## Brief
If a line below includes the string "tonnes", copy it.

## Working data
--- START ---
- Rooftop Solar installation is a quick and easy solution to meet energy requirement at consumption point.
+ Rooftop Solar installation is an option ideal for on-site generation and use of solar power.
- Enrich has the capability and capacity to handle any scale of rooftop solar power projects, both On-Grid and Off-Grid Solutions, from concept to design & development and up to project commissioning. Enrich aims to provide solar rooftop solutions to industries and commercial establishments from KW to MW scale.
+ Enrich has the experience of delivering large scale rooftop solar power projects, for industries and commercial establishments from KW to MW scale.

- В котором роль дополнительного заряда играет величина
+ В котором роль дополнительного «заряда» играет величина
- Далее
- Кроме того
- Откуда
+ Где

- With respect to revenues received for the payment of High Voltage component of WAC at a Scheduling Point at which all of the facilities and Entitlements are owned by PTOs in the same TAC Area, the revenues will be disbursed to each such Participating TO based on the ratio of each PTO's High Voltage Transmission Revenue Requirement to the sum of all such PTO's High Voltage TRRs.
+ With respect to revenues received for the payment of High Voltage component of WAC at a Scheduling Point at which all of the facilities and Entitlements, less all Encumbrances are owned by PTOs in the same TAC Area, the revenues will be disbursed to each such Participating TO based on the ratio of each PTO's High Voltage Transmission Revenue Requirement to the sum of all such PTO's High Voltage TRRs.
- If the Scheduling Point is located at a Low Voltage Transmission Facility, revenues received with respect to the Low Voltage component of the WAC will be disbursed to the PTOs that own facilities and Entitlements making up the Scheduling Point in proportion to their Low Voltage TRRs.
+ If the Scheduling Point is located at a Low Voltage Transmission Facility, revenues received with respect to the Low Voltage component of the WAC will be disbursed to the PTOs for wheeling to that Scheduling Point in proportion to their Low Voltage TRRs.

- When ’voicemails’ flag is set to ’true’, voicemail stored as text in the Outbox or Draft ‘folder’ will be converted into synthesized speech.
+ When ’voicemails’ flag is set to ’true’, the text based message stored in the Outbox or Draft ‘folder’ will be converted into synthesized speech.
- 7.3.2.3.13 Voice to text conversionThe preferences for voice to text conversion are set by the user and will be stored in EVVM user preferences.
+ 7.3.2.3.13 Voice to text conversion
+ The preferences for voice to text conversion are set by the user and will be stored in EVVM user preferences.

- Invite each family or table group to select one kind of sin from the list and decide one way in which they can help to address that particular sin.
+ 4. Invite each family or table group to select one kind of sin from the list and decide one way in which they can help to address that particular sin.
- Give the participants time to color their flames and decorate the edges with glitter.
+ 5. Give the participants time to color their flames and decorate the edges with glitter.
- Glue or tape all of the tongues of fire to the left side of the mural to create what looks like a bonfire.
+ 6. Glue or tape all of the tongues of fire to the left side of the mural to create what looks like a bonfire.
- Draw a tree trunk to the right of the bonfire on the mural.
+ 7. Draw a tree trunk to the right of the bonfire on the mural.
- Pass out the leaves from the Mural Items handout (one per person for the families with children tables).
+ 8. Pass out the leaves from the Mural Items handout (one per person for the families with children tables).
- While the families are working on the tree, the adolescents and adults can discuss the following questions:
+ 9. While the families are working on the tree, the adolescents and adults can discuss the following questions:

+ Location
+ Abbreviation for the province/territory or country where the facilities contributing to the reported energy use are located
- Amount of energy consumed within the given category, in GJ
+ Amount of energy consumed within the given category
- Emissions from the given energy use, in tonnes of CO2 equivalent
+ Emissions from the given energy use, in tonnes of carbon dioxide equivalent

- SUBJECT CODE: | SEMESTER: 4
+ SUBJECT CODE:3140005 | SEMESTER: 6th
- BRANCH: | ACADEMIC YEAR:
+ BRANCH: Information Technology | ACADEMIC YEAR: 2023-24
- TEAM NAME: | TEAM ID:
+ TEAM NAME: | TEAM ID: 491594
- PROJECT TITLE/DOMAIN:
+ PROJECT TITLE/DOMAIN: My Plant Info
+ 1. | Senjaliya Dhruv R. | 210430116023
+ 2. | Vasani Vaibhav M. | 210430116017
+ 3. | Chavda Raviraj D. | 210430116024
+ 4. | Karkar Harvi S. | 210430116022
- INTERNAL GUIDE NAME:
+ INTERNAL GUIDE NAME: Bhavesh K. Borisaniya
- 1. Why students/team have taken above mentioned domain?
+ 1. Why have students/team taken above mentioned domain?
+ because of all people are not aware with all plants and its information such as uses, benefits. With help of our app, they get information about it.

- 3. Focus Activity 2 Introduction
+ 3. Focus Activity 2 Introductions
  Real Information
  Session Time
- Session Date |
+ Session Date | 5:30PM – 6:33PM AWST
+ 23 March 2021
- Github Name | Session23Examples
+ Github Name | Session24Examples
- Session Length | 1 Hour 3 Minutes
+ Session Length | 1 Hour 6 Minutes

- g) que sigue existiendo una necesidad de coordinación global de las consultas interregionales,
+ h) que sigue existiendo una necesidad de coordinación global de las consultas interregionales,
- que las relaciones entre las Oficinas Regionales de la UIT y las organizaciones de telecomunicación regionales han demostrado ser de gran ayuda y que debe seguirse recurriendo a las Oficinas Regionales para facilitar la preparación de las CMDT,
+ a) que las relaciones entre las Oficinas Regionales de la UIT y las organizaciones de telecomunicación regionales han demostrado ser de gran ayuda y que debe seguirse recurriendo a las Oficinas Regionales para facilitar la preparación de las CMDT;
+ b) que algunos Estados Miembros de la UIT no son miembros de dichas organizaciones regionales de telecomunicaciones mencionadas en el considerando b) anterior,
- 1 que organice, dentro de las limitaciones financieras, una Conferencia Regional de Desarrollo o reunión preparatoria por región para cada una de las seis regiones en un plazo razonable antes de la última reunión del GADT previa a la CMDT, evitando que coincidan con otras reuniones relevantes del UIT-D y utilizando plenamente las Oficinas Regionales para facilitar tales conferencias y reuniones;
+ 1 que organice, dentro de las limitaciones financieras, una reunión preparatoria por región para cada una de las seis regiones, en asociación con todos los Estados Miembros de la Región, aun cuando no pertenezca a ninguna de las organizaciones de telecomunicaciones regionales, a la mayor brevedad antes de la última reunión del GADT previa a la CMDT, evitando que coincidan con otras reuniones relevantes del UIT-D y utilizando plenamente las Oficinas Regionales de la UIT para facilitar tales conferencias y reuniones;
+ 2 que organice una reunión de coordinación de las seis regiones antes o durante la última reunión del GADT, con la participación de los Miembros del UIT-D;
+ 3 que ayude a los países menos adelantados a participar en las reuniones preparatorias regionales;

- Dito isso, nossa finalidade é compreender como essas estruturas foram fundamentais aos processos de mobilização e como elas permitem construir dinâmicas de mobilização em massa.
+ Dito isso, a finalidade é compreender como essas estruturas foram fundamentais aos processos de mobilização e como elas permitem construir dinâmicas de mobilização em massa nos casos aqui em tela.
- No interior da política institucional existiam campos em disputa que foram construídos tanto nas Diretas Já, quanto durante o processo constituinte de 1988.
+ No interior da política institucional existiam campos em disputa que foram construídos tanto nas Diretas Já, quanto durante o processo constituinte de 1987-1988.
--- END ---
## Response to this task
- Emissions from the given energy use, in tonnes of CO2 equivalent
+ Emissions from the given energy use, in tonnes of carbon dioxide equivalent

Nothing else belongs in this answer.